What to produce: Make an exact copy, from the records below, of the lines from the line containing "participants per bootcamp" to the line containing "- AI Hive will", both lines included, excluding pictures.

Exercise data:
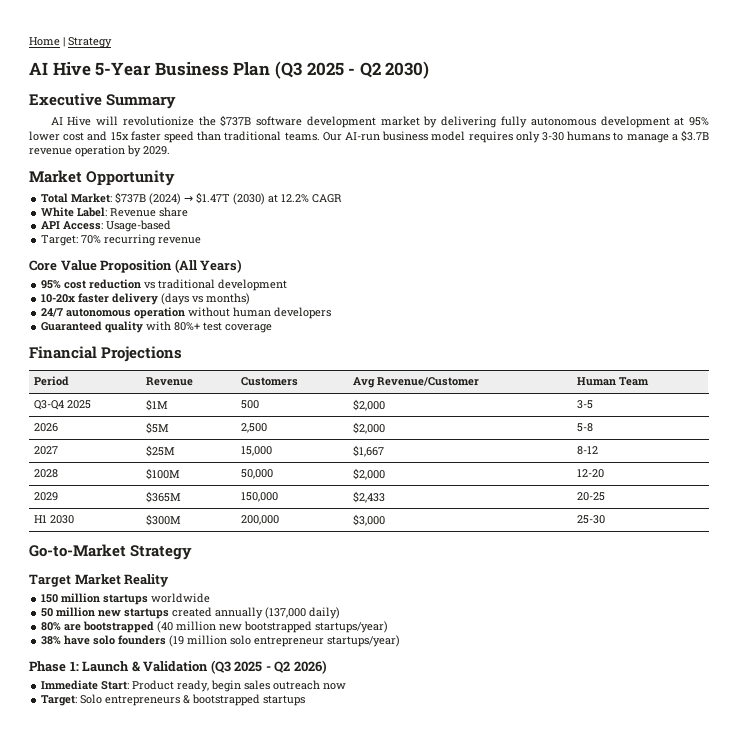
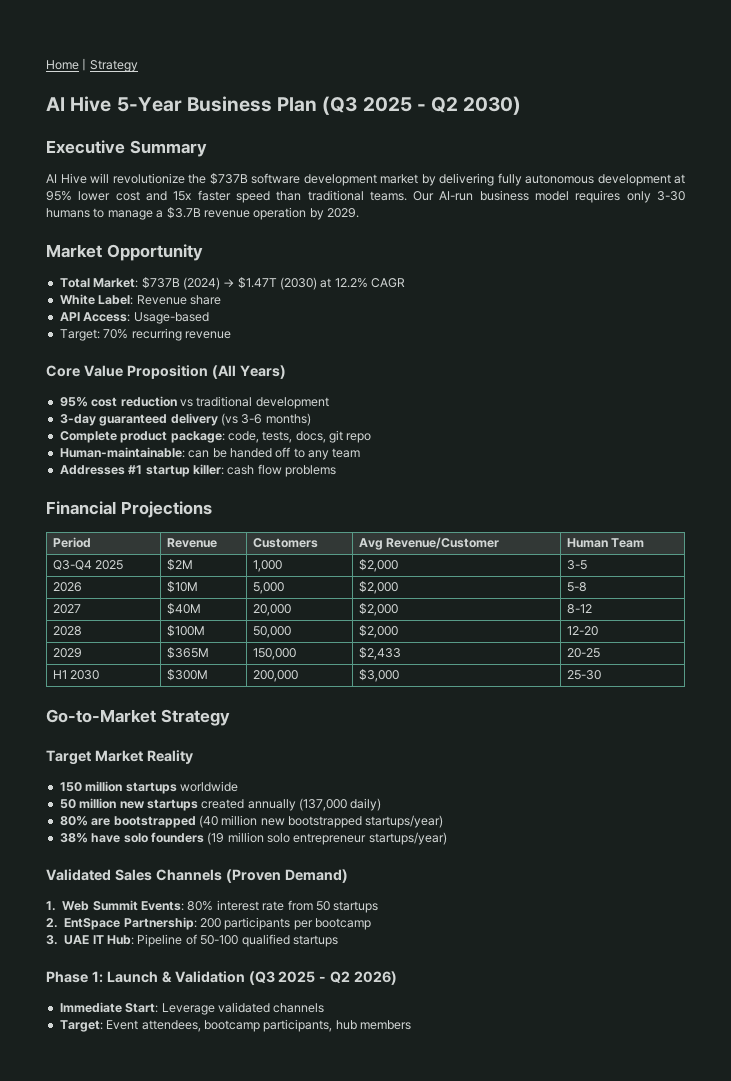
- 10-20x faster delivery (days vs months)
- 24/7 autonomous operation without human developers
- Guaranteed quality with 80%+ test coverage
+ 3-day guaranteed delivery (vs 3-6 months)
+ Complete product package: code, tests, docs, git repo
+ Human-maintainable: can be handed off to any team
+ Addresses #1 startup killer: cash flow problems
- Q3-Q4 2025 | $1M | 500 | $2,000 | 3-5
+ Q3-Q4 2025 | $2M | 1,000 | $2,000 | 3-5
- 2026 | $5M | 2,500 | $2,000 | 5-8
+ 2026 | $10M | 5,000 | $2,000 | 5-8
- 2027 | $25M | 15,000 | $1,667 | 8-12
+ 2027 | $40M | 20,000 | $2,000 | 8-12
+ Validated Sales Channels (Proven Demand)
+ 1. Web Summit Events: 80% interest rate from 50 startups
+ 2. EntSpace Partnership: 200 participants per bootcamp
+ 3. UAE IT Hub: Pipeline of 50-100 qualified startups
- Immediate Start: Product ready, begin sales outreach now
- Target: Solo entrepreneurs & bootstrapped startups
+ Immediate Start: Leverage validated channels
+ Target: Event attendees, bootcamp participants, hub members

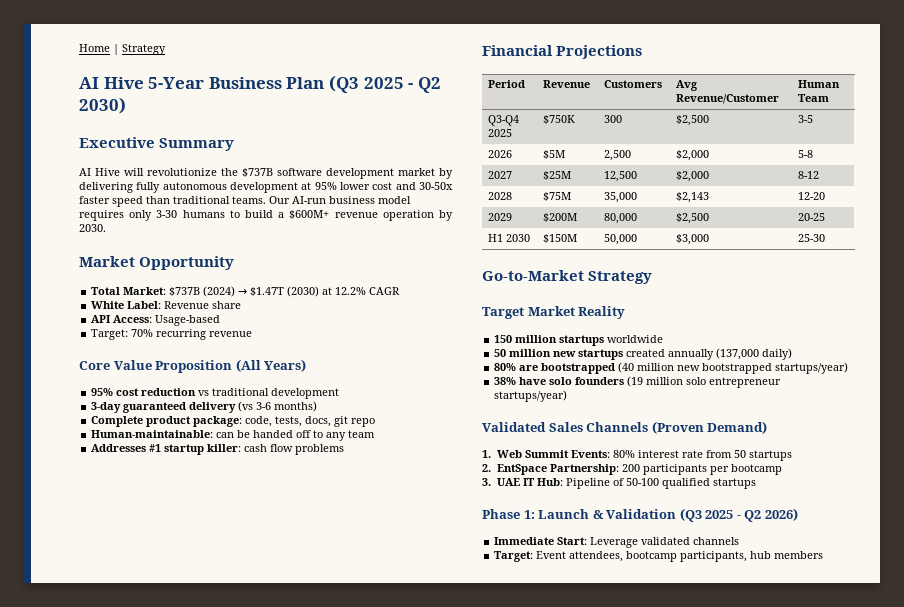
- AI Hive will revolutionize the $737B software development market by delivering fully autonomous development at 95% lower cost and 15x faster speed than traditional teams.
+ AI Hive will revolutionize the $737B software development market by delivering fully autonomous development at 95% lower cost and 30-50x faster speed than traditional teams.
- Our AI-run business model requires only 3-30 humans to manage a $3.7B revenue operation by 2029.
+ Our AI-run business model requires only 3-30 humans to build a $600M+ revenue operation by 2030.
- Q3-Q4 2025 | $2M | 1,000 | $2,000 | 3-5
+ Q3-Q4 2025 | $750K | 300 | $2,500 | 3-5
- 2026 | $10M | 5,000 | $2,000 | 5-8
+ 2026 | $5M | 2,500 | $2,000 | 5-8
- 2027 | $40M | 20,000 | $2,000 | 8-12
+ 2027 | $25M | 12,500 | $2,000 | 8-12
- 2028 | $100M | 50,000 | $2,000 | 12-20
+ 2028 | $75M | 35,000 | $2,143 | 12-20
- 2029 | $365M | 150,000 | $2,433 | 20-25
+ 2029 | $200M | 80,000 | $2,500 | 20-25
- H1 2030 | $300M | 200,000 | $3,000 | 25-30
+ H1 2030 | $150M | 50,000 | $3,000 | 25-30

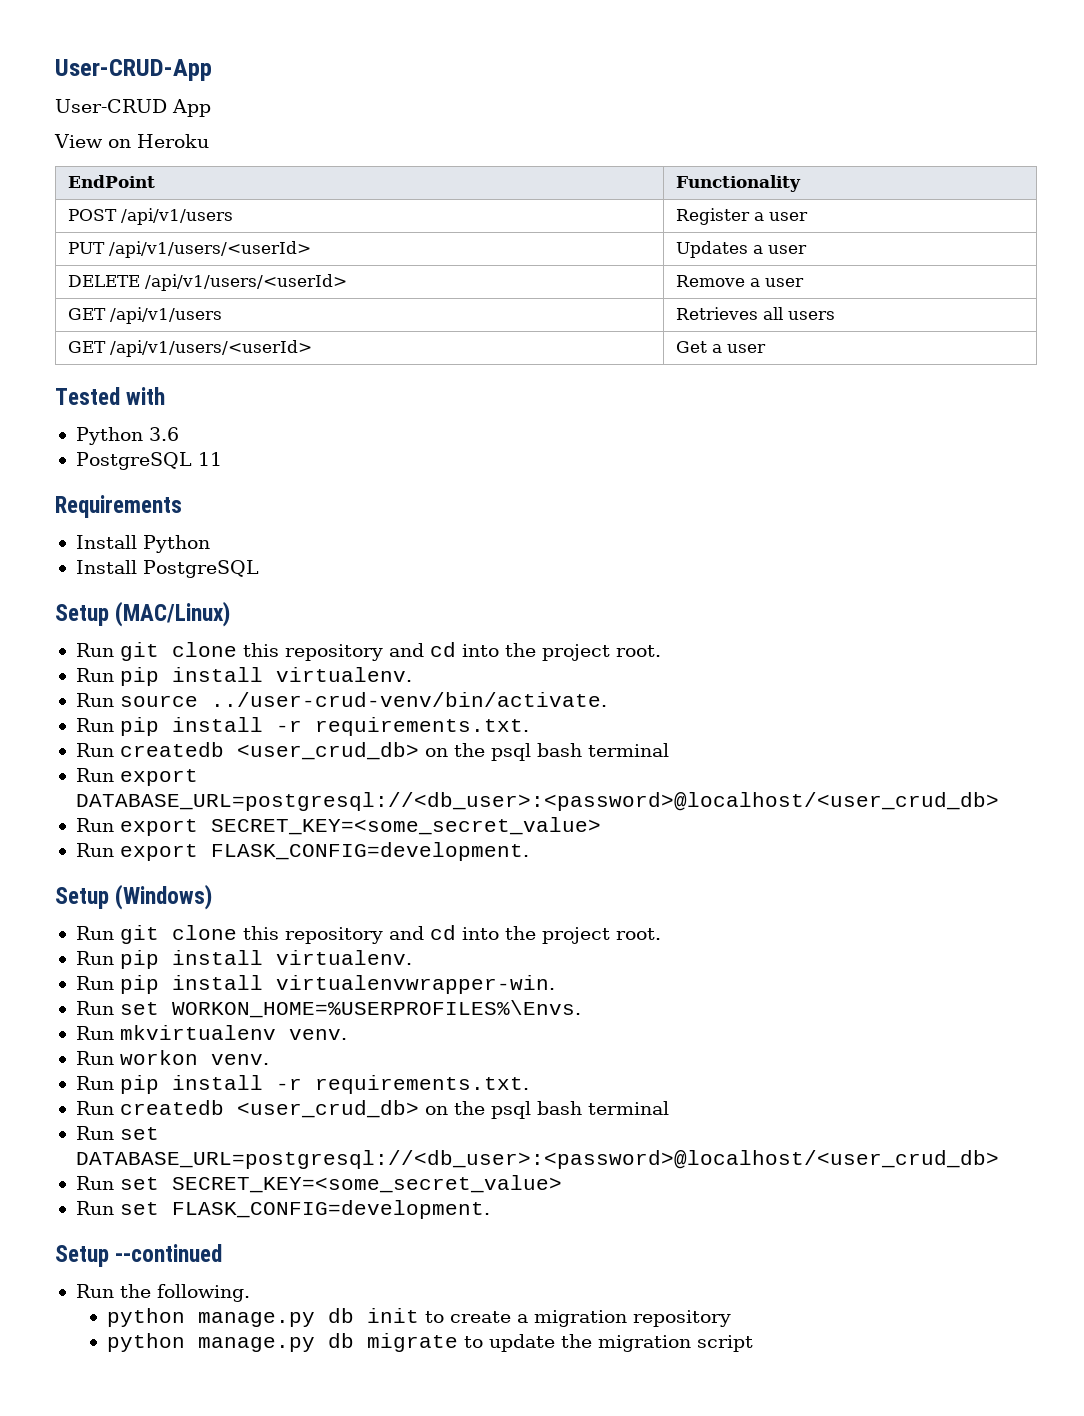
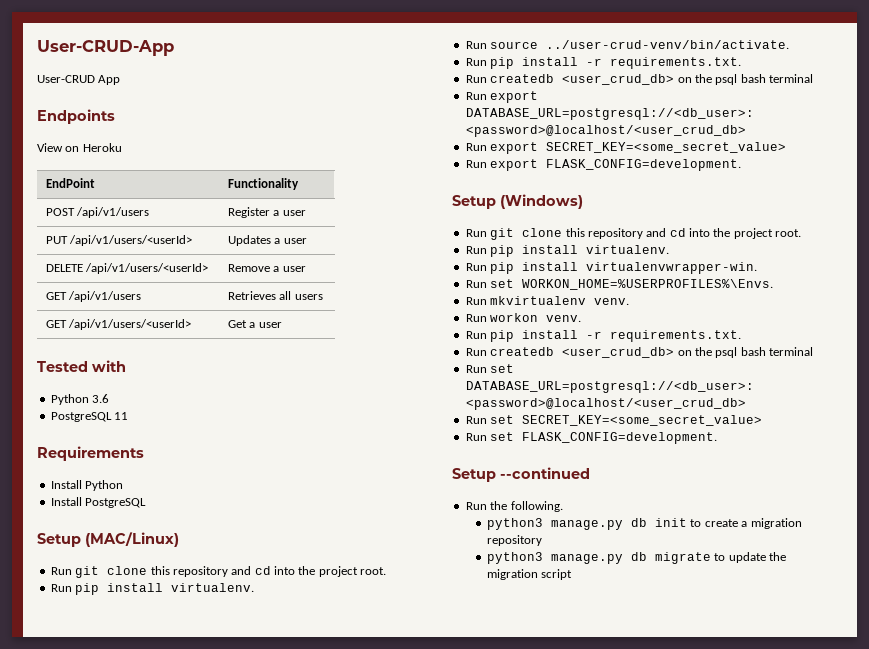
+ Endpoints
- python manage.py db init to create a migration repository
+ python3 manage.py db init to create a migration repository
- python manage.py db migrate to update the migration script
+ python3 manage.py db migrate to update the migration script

Solution for this exercise:
+ 2. EntSpace Partnership: 200 participants per bootcamp
+ 3. UAE IT Hub: Pipeline of 50-100 qualified startups
- Immediate Start: Product ready, begin sales outreach now
- Target: Solo entrepreneurs & bootstrapped startups
+ Immediate Start: Leverage validated channels
+ Target: Event attendees, bootcamp participants, hub members

- AI Hive will revolutionize the $737B software development market by delivering fully autonomous development at 95% lower cost and 15x faster speed than traditional teams.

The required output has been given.